– Что ты изучаешь в университете?

– Юриспруденцию, – она хихикнула. – Я хочу помогать мусульманским женщинам, беженкам или тем, кто просто хочет учиться или работать, а их семьи против этого.

Лицо Малики озарилось, делая ее похожей на маленького счастливого взъерошенного воробья.

– Это твой случай, правда? – осторожно спросила Инма.

– Да, – Малика моментально сжалась, – я ослушалась своих родителей и вместо замужества уехала в Мадрид и подала документы в университет. Мои родные: родители, братья и их жены – остались в Андалусии. Я опозорила семью, но надеюсь, в один прекрасный день они поймут, сколько пользы я могу принести обществу, и простят меня. Ведь Аллах, он велик, он все видит, он не запрещает женщине учиться и работать!

Инма потрепала ее по руке. Габи тоже хотел получать высшее образование. Как будто в этой «корочке» есть какая-то гарантия счастья!

Сама Инма была счастлива окончить школу и никогда больше не возвращаться к книжкам. Тем более все закончилось тем, что они оба работали в отеле, удовлетворяя взыскательные запросы клиентов совершенно разными способами. Инма усмехнулась своим мыслям: почему русита не могла быть такой же, как остальные гости отеля, уезжающие и не оставляющие за собой следа? Просочиться сквозь Габриэля и, как морская волна, уйти в песок?

– А в чем проблема, почему ты не можешь учиться? – поинтересовалась Инма.

– Я из очень традиционной афганской семьи, где никто из женщин не смог получить образование по разным причинам. Родители говорят, что женщина не может быть слишком умной, от этого все беды. Я окончила школу вопреки родительской воле, потому что к нам в дом постоянно ходили волонтеры и говорили родителям, что я очень способная и мне надо учиться дальше, но на университет мои родители никогда бы не согласилась, зная, какие искушения подстерегают там девушек.

Малика осекласьи покраснела. Понятно, она еще и девственница! Инма закатила глаза. Знала бы Малика, каким образом в ее возрасте Инма зарабатывала свои первые карманные деньги!

– Так как ты оказалась здесь? – наконец спросила Инма.

– Просто сбежала с помощью жены брата, как только узнала, что меня приняли в университет.

Глаза Малики озарились.

– Первые ночи я проводила на вокзале и где придется, – она огляделась. – У вас очень красивая квартира.

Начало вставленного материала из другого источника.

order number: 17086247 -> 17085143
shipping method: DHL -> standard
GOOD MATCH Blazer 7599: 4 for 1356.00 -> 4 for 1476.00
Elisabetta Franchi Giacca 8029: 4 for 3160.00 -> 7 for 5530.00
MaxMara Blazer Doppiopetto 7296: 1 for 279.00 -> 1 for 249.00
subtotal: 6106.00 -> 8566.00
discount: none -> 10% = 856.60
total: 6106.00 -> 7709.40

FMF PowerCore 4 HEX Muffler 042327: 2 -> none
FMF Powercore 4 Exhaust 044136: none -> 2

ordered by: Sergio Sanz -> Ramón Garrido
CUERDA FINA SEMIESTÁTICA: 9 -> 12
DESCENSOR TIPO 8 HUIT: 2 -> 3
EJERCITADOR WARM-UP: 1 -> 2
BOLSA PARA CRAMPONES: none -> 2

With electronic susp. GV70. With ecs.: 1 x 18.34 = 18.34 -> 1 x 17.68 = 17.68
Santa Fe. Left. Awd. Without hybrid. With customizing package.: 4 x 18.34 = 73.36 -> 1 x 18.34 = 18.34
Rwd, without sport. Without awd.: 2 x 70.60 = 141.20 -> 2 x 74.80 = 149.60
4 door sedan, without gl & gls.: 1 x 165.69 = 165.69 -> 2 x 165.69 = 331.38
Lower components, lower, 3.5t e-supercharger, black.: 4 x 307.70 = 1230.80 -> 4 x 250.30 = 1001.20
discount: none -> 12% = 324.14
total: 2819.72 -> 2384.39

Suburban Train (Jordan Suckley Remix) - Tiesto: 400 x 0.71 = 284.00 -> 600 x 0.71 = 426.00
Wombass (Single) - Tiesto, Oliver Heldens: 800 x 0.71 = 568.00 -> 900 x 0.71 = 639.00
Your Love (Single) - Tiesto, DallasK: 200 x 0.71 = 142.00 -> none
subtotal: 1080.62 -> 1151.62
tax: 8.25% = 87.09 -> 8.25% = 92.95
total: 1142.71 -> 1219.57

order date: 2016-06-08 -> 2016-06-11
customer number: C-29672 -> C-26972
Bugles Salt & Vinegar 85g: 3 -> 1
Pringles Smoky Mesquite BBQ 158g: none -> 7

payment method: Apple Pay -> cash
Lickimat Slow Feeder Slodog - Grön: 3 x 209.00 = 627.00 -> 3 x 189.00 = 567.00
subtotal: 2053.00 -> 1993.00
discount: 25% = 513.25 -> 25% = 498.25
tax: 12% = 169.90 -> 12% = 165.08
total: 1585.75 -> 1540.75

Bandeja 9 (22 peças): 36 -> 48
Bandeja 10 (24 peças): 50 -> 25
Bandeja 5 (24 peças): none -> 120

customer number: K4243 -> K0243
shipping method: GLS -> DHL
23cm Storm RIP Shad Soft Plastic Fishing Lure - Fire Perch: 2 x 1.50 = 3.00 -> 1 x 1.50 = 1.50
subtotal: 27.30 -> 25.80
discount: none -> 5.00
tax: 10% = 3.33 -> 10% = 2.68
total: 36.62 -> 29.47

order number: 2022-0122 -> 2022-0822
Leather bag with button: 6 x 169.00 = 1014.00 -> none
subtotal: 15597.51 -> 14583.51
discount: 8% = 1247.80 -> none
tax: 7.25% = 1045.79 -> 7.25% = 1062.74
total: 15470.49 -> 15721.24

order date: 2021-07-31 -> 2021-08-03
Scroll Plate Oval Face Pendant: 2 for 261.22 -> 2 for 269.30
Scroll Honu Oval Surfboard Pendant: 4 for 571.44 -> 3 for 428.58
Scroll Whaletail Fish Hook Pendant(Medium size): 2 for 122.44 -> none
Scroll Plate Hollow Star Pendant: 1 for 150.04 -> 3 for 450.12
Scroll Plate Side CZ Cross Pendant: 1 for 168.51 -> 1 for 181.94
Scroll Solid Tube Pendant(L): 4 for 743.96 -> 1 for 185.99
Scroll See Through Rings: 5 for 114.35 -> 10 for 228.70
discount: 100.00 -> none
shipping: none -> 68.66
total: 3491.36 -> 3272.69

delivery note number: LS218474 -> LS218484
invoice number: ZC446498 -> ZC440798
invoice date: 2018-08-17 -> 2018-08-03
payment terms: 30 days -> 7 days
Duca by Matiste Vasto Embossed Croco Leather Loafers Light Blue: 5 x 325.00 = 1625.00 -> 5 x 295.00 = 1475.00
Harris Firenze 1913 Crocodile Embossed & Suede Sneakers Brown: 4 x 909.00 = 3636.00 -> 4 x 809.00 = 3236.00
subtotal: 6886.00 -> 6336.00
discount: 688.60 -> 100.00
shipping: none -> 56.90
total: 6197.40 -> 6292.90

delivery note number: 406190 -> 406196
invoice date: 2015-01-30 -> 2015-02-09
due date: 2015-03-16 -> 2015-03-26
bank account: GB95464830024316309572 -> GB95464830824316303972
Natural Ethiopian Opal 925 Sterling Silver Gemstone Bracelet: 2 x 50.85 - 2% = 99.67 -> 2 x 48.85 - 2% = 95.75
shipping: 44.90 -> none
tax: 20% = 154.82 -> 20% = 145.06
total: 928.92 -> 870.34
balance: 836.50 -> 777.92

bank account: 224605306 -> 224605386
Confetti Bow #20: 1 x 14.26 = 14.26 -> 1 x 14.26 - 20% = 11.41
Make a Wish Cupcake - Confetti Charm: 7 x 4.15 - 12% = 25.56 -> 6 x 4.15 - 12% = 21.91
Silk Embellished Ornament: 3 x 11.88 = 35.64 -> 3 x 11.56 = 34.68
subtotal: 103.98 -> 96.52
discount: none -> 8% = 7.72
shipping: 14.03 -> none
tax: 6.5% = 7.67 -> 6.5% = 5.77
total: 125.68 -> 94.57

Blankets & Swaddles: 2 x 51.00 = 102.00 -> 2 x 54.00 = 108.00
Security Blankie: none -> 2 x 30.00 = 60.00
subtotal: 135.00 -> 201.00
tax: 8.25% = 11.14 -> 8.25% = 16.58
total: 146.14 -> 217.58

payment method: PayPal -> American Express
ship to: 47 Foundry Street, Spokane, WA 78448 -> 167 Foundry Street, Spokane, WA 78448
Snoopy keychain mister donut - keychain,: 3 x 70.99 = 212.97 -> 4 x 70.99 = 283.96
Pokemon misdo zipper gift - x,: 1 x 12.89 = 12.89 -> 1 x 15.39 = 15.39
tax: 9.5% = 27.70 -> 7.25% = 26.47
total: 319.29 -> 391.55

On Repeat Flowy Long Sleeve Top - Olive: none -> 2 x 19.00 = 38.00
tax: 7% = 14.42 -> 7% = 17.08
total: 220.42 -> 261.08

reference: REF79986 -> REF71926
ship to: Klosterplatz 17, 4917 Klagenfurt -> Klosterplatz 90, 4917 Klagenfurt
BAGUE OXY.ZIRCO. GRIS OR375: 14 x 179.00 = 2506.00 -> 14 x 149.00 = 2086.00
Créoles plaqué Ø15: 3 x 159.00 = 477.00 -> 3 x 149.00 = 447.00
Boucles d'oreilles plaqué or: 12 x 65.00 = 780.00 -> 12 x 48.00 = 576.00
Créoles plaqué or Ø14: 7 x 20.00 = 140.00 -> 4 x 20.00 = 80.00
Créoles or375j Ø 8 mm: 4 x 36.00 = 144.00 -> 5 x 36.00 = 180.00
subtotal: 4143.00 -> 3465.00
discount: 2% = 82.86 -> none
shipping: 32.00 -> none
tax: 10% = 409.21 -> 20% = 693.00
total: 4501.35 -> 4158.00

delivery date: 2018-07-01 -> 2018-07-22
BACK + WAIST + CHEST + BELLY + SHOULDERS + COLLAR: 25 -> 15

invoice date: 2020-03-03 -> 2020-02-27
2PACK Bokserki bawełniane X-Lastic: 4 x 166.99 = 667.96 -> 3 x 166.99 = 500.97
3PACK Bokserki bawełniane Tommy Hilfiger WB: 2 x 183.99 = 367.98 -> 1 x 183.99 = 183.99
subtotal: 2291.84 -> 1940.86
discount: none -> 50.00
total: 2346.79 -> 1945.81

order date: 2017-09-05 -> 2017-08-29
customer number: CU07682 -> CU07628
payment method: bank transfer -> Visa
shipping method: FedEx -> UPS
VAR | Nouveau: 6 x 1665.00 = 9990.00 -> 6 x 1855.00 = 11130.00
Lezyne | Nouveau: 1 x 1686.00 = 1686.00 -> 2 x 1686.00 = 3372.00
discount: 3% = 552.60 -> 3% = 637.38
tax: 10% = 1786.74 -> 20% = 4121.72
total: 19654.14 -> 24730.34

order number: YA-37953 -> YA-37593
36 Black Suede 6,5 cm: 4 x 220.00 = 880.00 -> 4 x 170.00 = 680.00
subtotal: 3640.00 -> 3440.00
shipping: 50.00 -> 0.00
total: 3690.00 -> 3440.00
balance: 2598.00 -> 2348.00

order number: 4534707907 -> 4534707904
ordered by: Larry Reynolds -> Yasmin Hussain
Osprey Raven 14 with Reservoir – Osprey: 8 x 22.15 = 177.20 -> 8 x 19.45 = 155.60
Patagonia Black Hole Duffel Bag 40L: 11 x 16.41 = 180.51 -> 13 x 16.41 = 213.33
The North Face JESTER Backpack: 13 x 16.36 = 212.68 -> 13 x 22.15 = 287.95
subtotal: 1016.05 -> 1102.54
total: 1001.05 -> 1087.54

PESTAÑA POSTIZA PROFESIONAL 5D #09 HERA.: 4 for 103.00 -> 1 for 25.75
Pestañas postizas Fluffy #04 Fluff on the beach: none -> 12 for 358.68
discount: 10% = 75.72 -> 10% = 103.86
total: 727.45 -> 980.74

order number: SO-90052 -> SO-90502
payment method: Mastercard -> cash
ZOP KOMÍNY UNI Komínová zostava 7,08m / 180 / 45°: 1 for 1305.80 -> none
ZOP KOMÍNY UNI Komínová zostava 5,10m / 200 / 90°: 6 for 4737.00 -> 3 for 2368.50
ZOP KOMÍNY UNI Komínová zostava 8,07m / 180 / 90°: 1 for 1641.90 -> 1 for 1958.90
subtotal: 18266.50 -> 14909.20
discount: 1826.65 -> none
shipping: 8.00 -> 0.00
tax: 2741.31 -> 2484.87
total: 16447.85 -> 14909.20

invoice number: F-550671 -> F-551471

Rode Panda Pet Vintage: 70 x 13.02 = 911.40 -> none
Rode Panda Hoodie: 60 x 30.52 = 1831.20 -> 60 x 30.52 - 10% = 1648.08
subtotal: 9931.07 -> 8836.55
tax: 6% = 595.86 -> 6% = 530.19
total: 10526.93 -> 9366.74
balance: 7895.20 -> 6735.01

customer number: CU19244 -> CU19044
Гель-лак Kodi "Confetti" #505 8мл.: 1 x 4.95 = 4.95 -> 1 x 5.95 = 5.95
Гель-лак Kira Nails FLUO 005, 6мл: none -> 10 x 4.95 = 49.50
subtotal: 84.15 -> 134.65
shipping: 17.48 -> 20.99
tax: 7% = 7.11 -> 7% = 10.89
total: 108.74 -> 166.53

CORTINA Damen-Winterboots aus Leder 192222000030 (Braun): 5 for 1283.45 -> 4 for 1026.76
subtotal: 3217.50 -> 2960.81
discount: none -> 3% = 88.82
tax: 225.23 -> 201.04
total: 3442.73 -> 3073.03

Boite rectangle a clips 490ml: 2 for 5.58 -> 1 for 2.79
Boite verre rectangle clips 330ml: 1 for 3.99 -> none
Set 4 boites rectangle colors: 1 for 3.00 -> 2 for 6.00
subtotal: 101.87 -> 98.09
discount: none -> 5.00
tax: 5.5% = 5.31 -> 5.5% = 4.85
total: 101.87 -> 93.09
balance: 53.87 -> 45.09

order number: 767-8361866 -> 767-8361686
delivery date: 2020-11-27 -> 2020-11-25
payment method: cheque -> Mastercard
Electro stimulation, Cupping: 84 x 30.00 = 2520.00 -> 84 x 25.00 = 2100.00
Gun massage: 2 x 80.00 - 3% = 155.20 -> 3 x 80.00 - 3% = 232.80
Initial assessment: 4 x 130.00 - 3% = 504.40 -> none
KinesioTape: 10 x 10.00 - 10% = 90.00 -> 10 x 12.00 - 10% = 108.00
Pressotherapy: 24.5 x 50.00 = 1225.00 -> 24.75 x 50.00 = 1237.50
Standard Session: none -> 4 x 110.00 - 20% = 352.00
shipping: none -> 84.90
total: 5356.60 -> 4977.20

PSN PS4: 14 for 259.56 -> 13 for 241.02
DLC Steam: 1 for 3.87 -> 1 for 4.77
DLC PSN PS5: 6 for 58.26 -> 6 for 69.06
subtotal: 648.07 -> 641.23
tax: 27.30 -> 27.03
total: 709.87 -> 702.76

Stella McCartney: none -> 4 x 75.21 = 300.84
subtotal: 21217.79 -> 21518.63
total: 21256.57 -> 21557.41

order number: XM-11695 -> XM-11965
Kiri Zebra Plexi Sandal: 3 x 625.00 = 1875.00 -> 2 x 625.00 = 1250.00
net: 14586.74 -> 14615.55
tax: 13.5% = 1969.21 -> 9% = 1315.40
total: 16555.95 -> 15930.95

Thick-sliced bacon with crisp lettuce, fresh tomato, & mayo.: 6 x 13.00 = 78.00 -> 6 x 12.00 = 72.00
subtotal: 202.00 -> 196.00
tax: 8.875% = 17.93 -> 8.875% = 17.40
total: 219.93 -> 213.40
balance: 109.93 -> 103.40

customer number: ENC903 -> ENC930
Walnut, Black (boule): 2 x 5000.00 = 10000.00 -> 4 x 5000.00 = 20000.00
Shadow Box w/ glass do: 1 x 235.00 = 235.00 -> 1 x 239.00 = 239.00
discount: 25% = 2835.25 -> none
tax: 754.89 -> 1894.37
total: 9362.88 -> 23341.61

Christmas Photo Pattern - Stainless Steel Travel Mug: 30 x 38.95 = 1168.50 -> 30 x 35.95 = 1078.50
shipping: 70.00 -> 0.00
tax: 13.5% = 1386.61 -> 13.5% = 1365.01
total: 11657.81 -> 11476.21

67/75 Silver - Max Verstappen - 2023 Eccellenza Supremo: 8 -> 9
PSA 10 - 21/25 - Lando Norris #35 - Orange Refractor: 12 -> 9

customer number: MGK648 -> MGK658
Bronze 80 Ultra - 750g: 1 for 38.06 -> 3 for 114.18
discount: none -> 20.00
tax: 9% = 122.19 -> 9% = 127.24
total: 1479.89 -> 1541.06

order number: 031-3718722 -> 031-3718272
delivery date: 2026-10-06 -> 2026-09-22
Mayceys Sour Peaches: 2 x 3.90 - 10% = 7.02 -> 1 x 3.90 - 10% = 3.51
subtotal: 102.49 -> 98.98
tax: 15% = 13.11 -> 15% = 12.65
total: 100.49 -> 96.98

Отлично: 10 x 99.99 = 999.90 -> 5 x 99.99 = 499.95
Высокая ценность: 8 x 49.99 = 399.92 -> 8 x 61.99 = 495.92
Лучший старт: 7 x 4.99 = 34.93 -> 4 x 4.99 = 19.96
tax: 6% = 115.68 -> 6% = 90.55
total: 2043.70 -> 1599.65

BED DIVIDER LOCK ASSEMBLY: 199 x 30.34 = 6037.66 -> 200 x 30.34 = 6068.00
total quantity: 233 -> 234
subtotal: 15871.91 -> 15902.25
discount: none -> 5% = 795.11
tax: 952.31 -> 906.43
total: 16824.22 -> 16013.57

– Ну, если сравнивать с вокзалами, то может быть, – пожала плечами Инма. – Не забудь, что ты не живешь тут бесплатно, а вернешь мне все до евроцента, как только получишь очередную порцию гуманитарной помощи от жены брата.

***

Как ни странно, дома Инма и Малика почти не пересекались, так как Инма работала во вторую смену, а Малика целыми днями пропадала в университете. Факт, который Инма не могла не оценить, – это то, что с приходом Малики в доме стало гораздо чище, а на плите появилась горячая и вкусная еда. Однажды Инма купила вместо курицы свинину, но сочный кусочек так и остался тоскливо лежать в холодильнике. В целом Малика ела как птичка, недаром и была такой субтильной, так что на бюджете Инмы соседка почти никак не отразилась.

Вечерами, бывало, они немного болтали, так как обычно Инма будила Малику своим поздним возвращением. Инме нравилось слушать про довоенный Афганистан, о существовании которого она не догадывалась до настоящего момента. По словам Малики, до прихода талибов он выглядел как город-сад, с красивыми мечетями, машинами на улицах и даже кинотеатрами, где женщины могли сидеть рядом с мужчинами. После войны с Советами к власти пришли талибы, и положение женщин стало страшным – полностью закутанные в бурки, оставляющие только прорезь для глаз, женщины лишены всяких прав, в том числе на учебу, работу и медицинскую помощь. Тысячи женщин умирают от антисанитарии, голода, побоев, во время родов и отсутствия необходимого лечения. Инма не могла в это поверить, вспоминая доступную медицину на Кубе и равенство женщин и мужчин в коммунистическом обществе. Про талибов она, конечно, ничего ранее не знала.